The past: a new and uncertain world. A world of endless possibilities and infinite outcomes. Countless choices define our fate: each choice, each moment, a moment in the ripple of time. Enough ripple, and you change the tide... for the future is never truly set. - Professor Xavier
The Extensible Web Manifesto stresses the duality of ideas that we want developers to write more declarative code, not less and we want browsers to focus on low-level-features. Those things can seem at odds, unless you understand the intent. JavaScript is already a superpower. Very much Web as we know it could not rightly exist without it, no matter how much we'd like to pretend otherwise. Without JavaScript, there are no polyfills. Without JavaScript, there are unresolvable accessibility issues. We might wish it weren't so, but it is.
What good is spending years debating whether we should have a high level element, followed by years of ragged implementation that we couldn't patch, followed by years of unhappiness that it still doesn't give us what we want.
Imagine then, that we could go back in time - low level features exposed and the ability to mint custom elements. Imagine, if you can, that this was part of the Web from Day One. It's a big ask of the imagination, I realize, but it requires no more suspension of belief than time travel or a genetic mutation that somehow grants its possessor control over the weather, and we find that entertaining, so try to follow along...
Would we have the vocabulary that we have today? Doubtful. We'd have addressed these issues with experience by now. This is the ultimate goal of prioritizing the low-level-features -- so that we can actually figure out the high level in a sane way. We want low-level features exposed because we want developers to help us define new vocabulary.
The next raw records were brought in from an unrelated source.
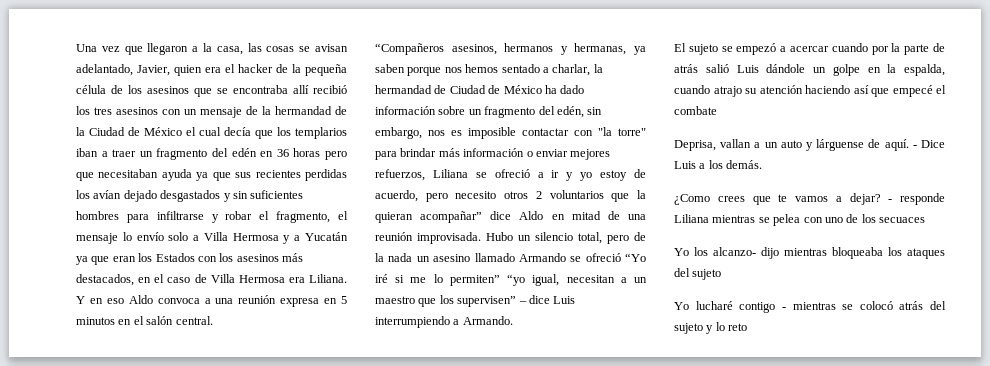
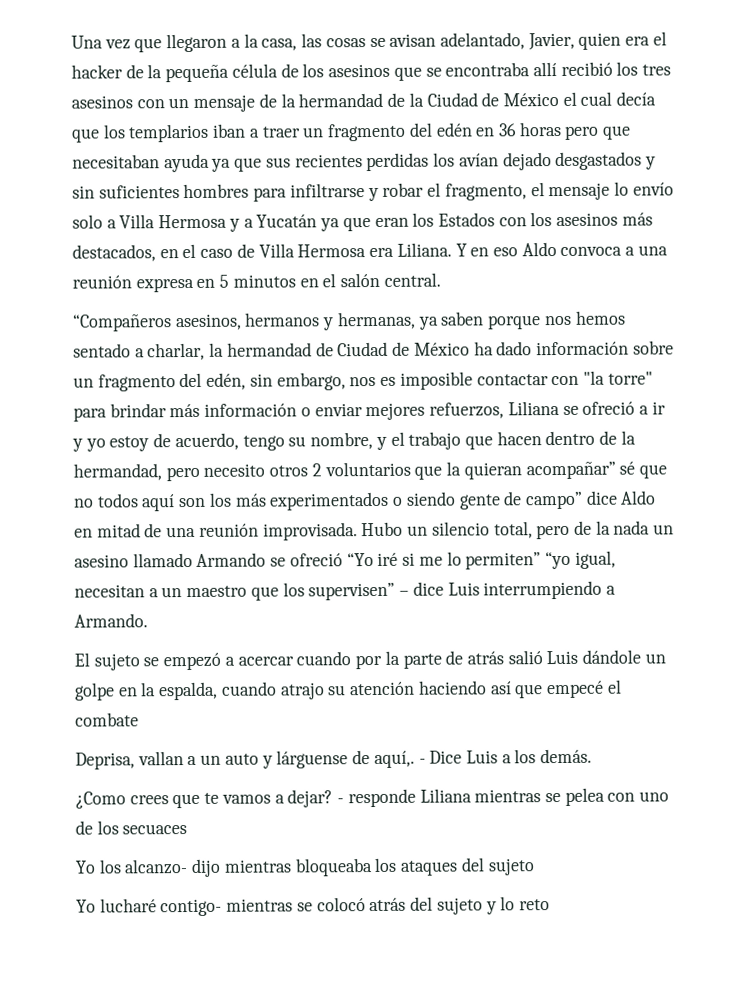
- “Compañeros asesinos, hermanos y hermanas, ya saben porque nos hemos sentado a charlar, la hermandad de Ciudad de México ha dado información sobre un fragmento del edén, sin embargo, nos es imposible contactar con "la torre" para brindar más información o enviar mejores refuerzos, Liliana se ofreció a ir y yo estoy de acuerdo, pero necesito otros 2 voluntarios que la quieran acompañar” dice Aldo en mitad de una reunión improvisada.
+ “Compañeros asesinos, hermanos y hermanas, ya saben porque nos hemos sentado a charlar, la hermandad de Ciudad de México ha dado información sobre un fragmento del edén, sin embargo, nos es imposible contactar con "la torre" para brindar más información o enviar mejores refuerzos, Liliana se ofreció a ir y yo estoy de acuerdo, tengo su nombre, y el trabajo que hacen dentro de la hermandad, pero necesito otros 2 voluntarios que la quieran acompañar” sé que no todos aquí son los más experimentados o siendo gente de campo” dice Aldo en mitad de una reunión improvisada.
- Deprisa, vallan a un auto y lárguense de aquí.
+ Deprisa, vallan a un auto y lárguense de aquí,.
- Yo lucharé contigo - mientras se colocó atrás del sujeto y lo reto
+ Yo lucharé contigo- mientras se colocó atrás del sujeto y lo reto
Would we have debates about whether you should count on JavaScript? I don't think so. It can fail to download - but so can your page midway through and that's no good either. There are ways we can reduce that likelihood and improve performance too, and we're working on it. It can have an error, but in truth, so can a Web browser's native code. The trouble is that we have no common, good way to currently find and evaluate high quality custom elements. However, if this became common practice - if it had been a thing since Day One - we'd have solved that by now, 25 years in.
Given a better vocabulary, things that currently require authors to write complex HTML, CSS and JavaScript can be simplified. We can say more with less.
That's good for authors.
That's good for accessibility.
That's good for performance.
That's good for slow connections.
JavaScript is not the enemy, it's the the killer asset. I'd also like authors to have to write less of it by harnessing common high level, preferably declarative code.
This is the present I wish that we had. Unfortunately, changing the past is only an option in fantasy. What we can do, however, is learn the lessons and make today the new Day 0, and begin a new timeline. Not disconnected from the past, but with a different path forward.
We have the powers, now let's learn to use them really well. What we really need is a Professor Xavier's Home for Gifted Youngsters where we can go to find the quality X-Web. This problem is the one I'm most interested in. wicg.io is a step in the right direction. More soon, I hope.